19. À quel point vous sentez-vous à l’aise de montrer vos faiblesses ou votre vulnérabilité, même si cela risque de diminuer l’impression de réussite que vous donnez ?

Plutôt à l’aise. Je peux être humain(e) sans me sentir diminué(e).
Un peu prudent(e), mais je peux encore être moi-même avec des personnes de confiance.
Je l’évite souvent, car je ne veux pas paraître faible, ordinaire ou moins désirable.
Je m’efforce activement d’éviter de montrer mes faiblesses, car maintenir une position de supériorité ou de contrôle me semble essentiel.

20. Dans quelle mesure vous sentez-vous en droit d’obtenir des exceptions, un traitement spécial ou une attention accrue ?

Pas beaucoup.
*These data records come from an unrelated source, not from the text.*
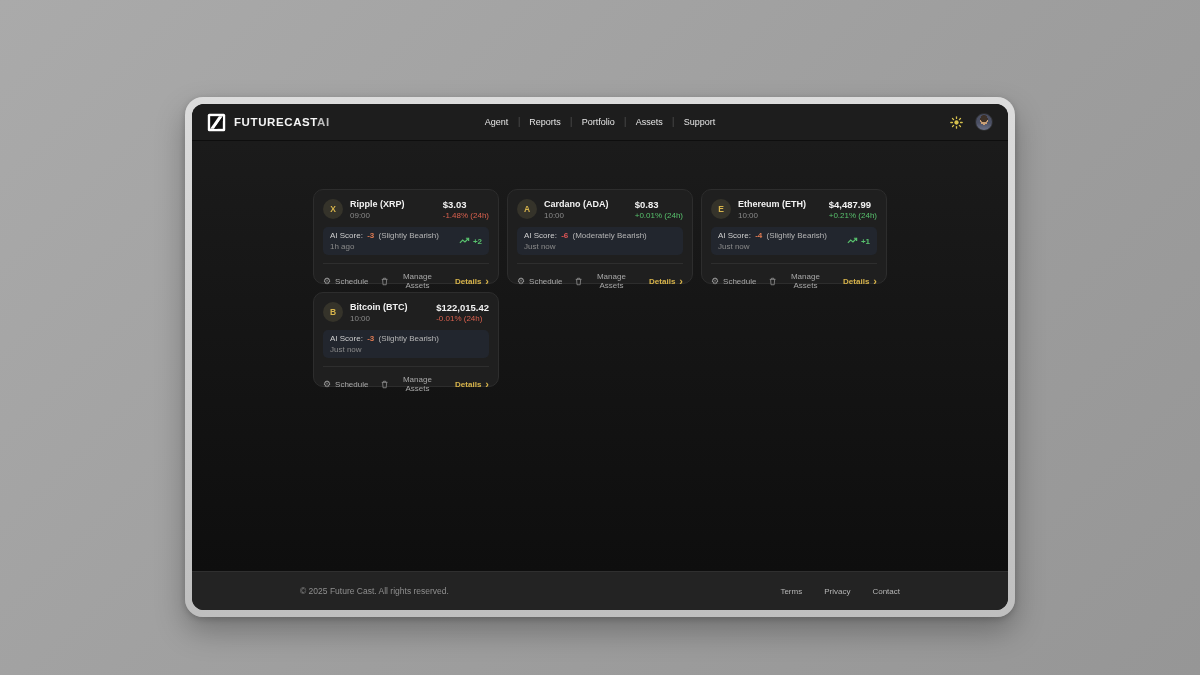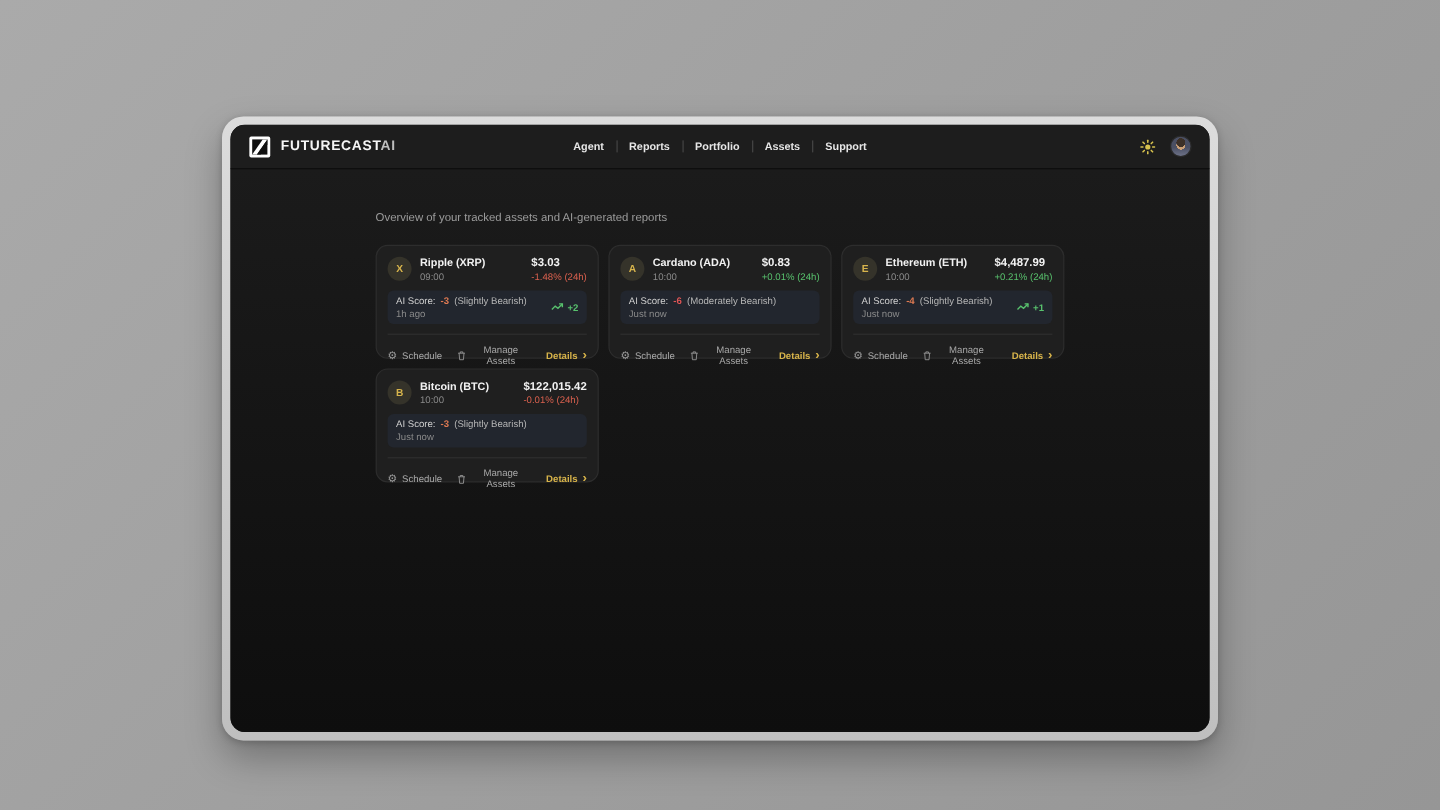--- a/index.html
+++ b/index.html
@@ -35,7 +35,7 @@
   }
   .main-nav li { display:flex; align-items:center; }
   .main-nav a {
-    color:#e6e6e6; text-decoration:none; font-size:9px; font-weight:700;
+    color:#e6e6e6; text-decoration:none; font-size:9px; font-weight:400;
     padding:0 10px; cursor:pointer;
   }
   .main-nav li + li { border-left:1px solid #454545; }

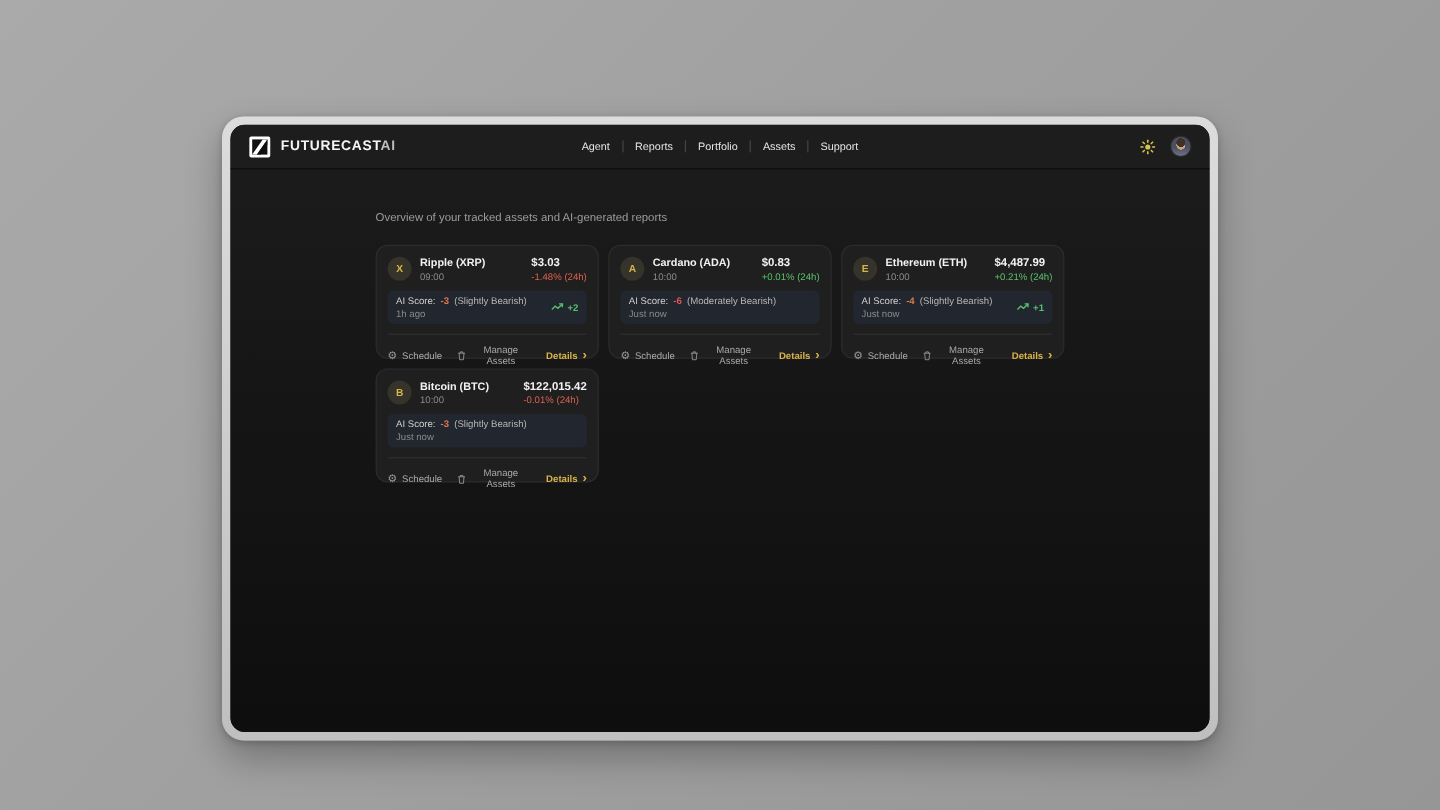--- a/index.html
+++ b/index.html
@@ -166,7 +166,6 @@
 
     <main class="main-area">
       <div class="content">
-        <p class="page-subtitle">Overview of your tracked assets and AI-generated reports</p>
 
         <div class="cards-grid">
 

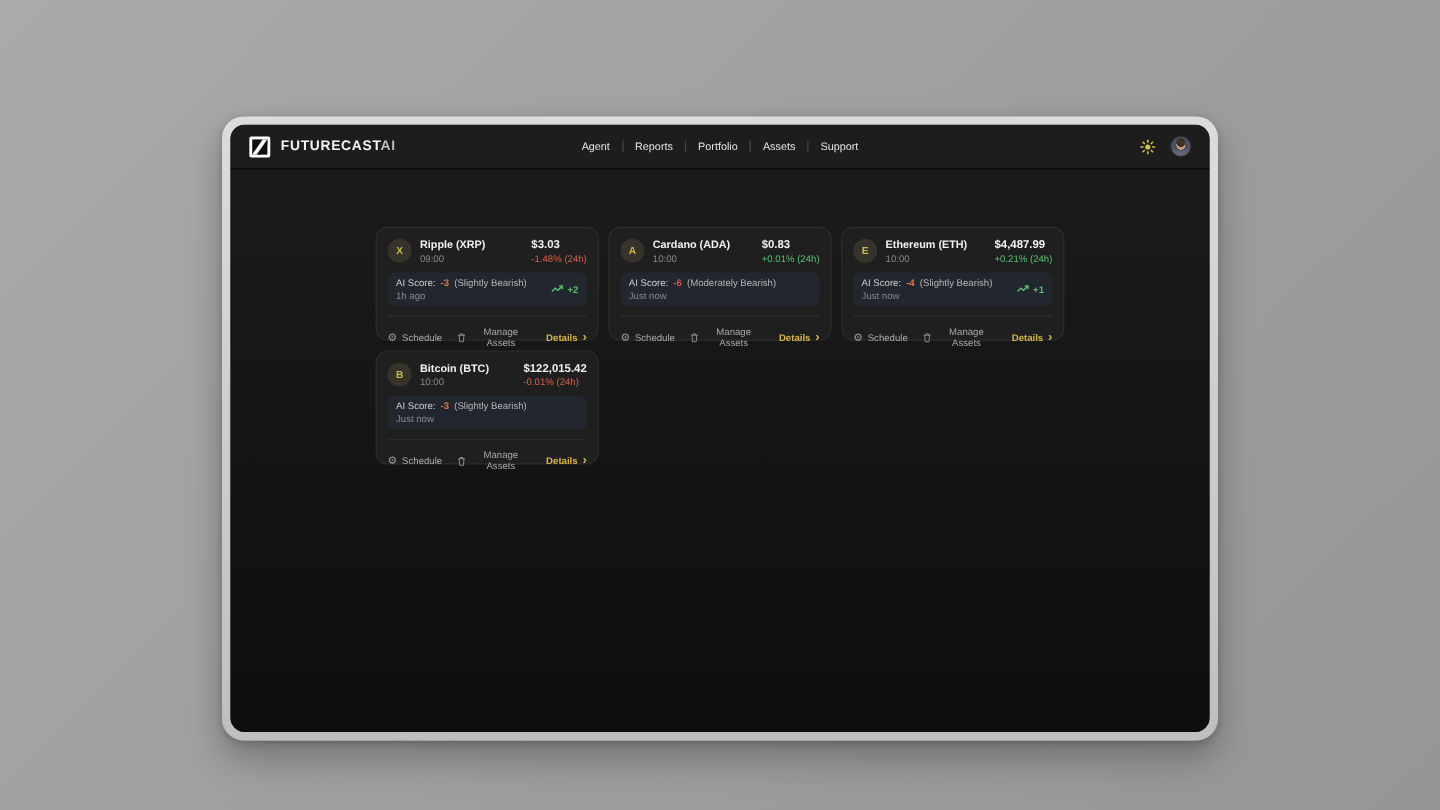--- a/index.html
+++ b/index.html
@@ -361,6 +361,14 @@
       </div>
     </main>
 
+    <footer class="app-footer">
+      <span class="copyright">© 2025 Future Cast. All rights reserved.</span>
+      <nav class="footer-links">
+        <a>Terms</a>
+        <a>Privacy</a>
+        <a>Contact</a>
+      </nav>
+    </footer>
 
   </div>
 </div>

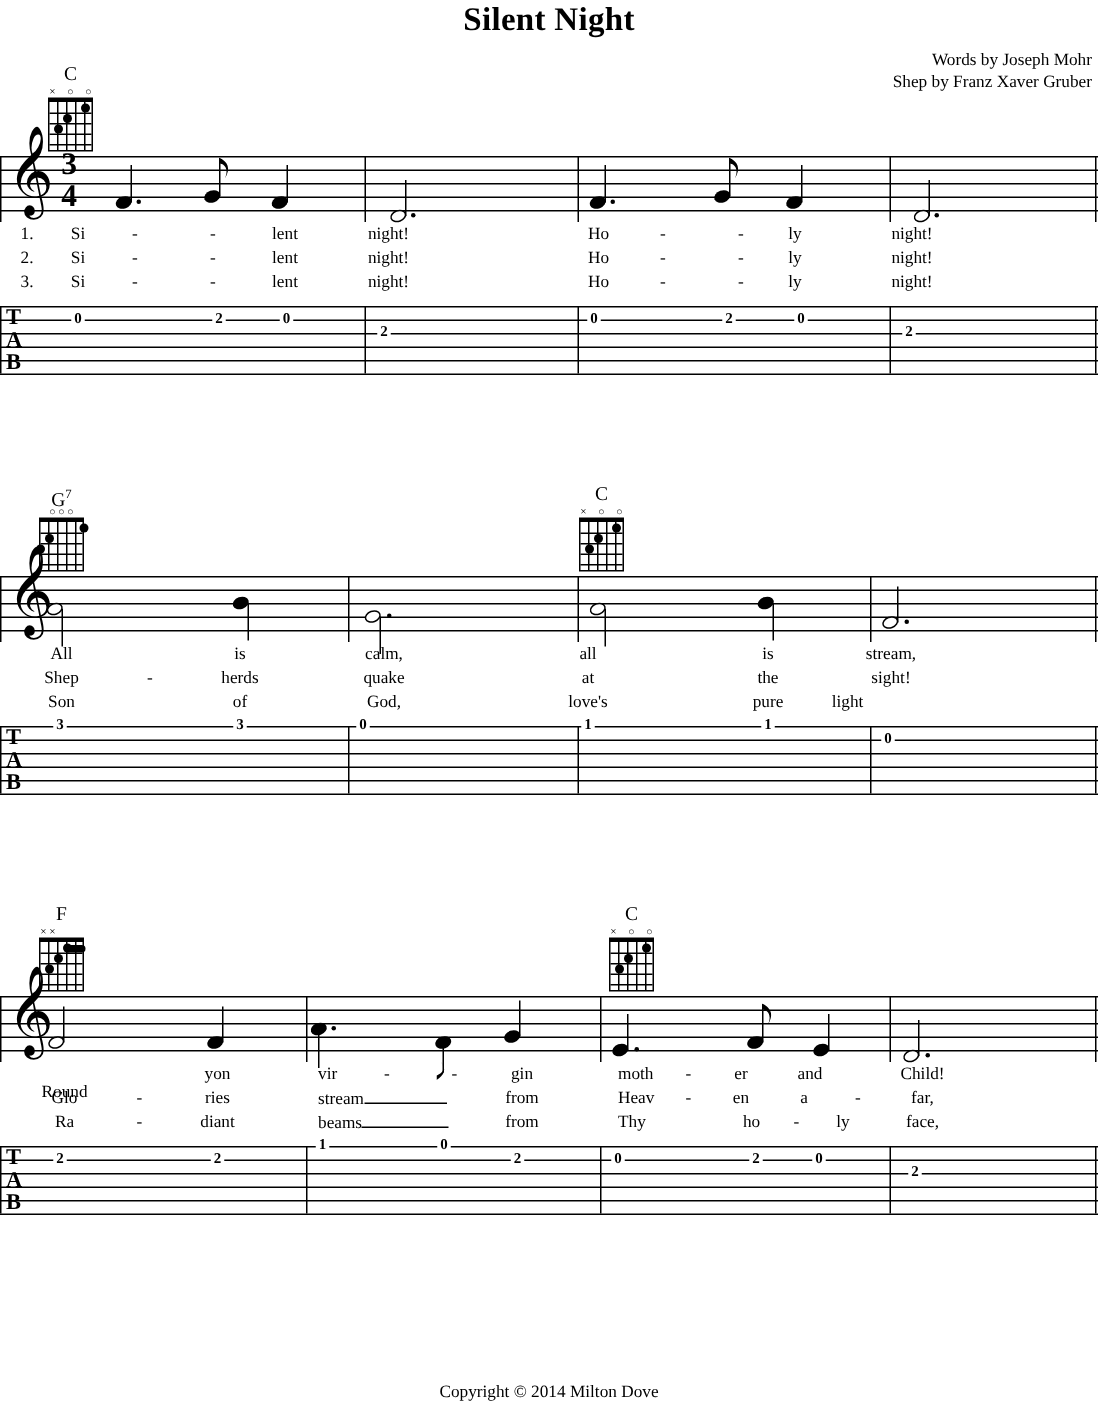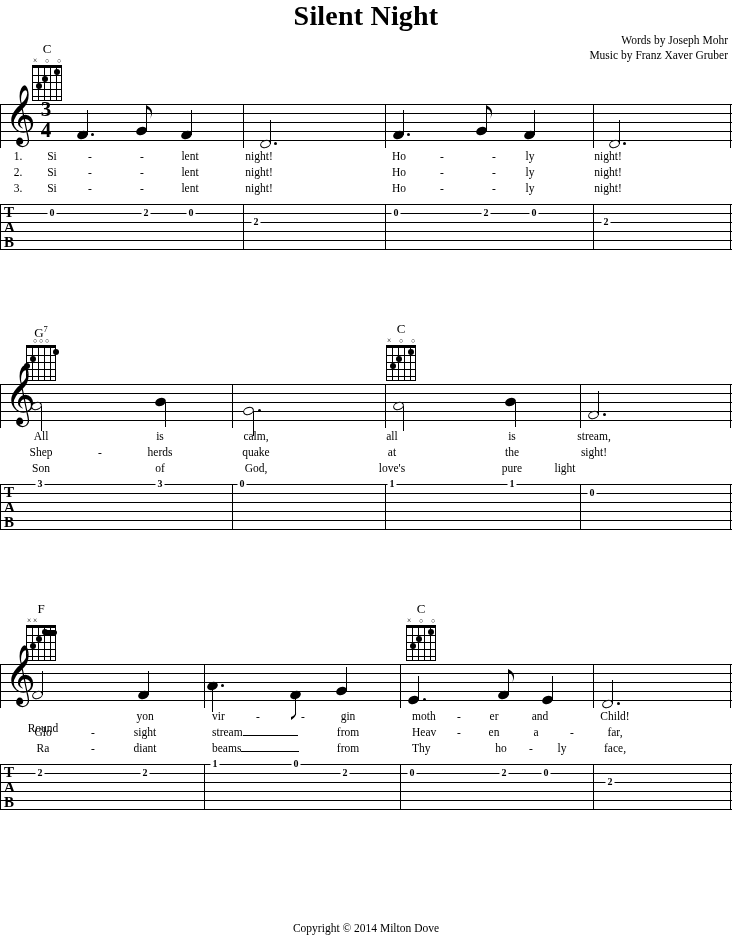--- a/index.html
+++ b/index.html
@@ -13,7 +13,7 @@
   
   .title{
     position:absolute;top:0px;left:0;width:732px;text-align:center;
-    font-size:28px;font-weight:bold;letter-spacing:.2px;
+    font-size:22px;font-weight:bold;letter-spacing:.2px;
   }
   .credits{
     position:absolute;top:33px;right:4px;text-align:right;

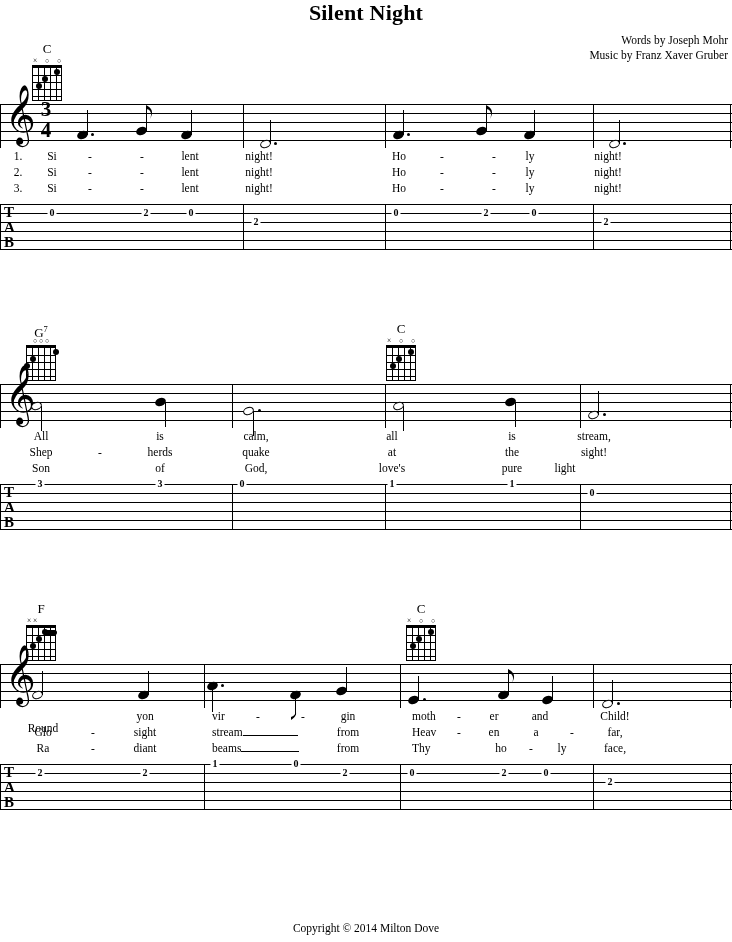--- a/index.html
+++ b/index.html
@@ -112,7 +112,7 @@
 
   <div class="credits">
     <div>Words by Joseph Mohr</div>
-    <div>Music by Franz Xaver Gruber</div>
+    <div>Shep by Franz Xaver Gruber</div>
   </div>
 
   <div class="system sys1">

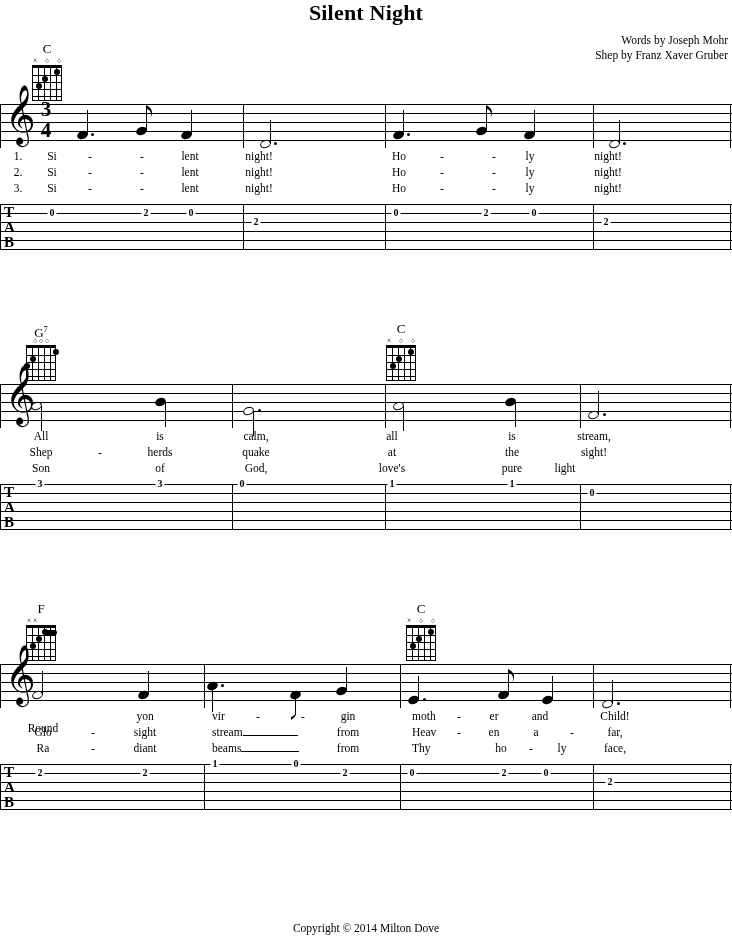--- a/index.html
+++ b/index.html
@@ -531,7 +531,7 @@
 
       <span class="lyr" style="left:43px;top:16px;">Glo</span>
       <span class="lyr" style="left:93px;top:16px;">-</span>
-      <span class="lyr" style="left:145px;top:16px;">sight</span>
+      <span class="lyr" style="left:145px;top:16px;">ries</span>
       <span class="lyr ext" style="left:212px;top:16px;"><span>stream</span><span class="ul" style="width:55px;"></span></span>
       <span class="lyr" style="left:348px;top:16px;">from</span>
       <span class="lyr ext" style="left:412px;top:16px;">Heav</span>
J’attends généralement les mêmes normes que celles qui s’appliquent à tout le monde.
Parfois, j’espère bénéficier d’une attention accrue, mais je ne considère pas cela comme un droit acquis.
Je me sens souvent frustré(e) lorsque je suis traité(e) comme tout le monde.
J’attends fermement un traitement spécial et considère les limites ordinaires comme indignes de moi.

21. Après un conflit, qu’est-ce qui compte le plus pour vous une fois que les émotions se sont apaisées ?

Comprendre ce qui s’est produit et réparer la relation de façon équitable.
Rétablir la paix, tout en veillant à ce que mon point de vue ait été entendu.
M’assurer de ne pas apparaître comme la mauvaise personne et protéger ma position.
Gagner, contrôler le récit ou éviter toute perte de statut.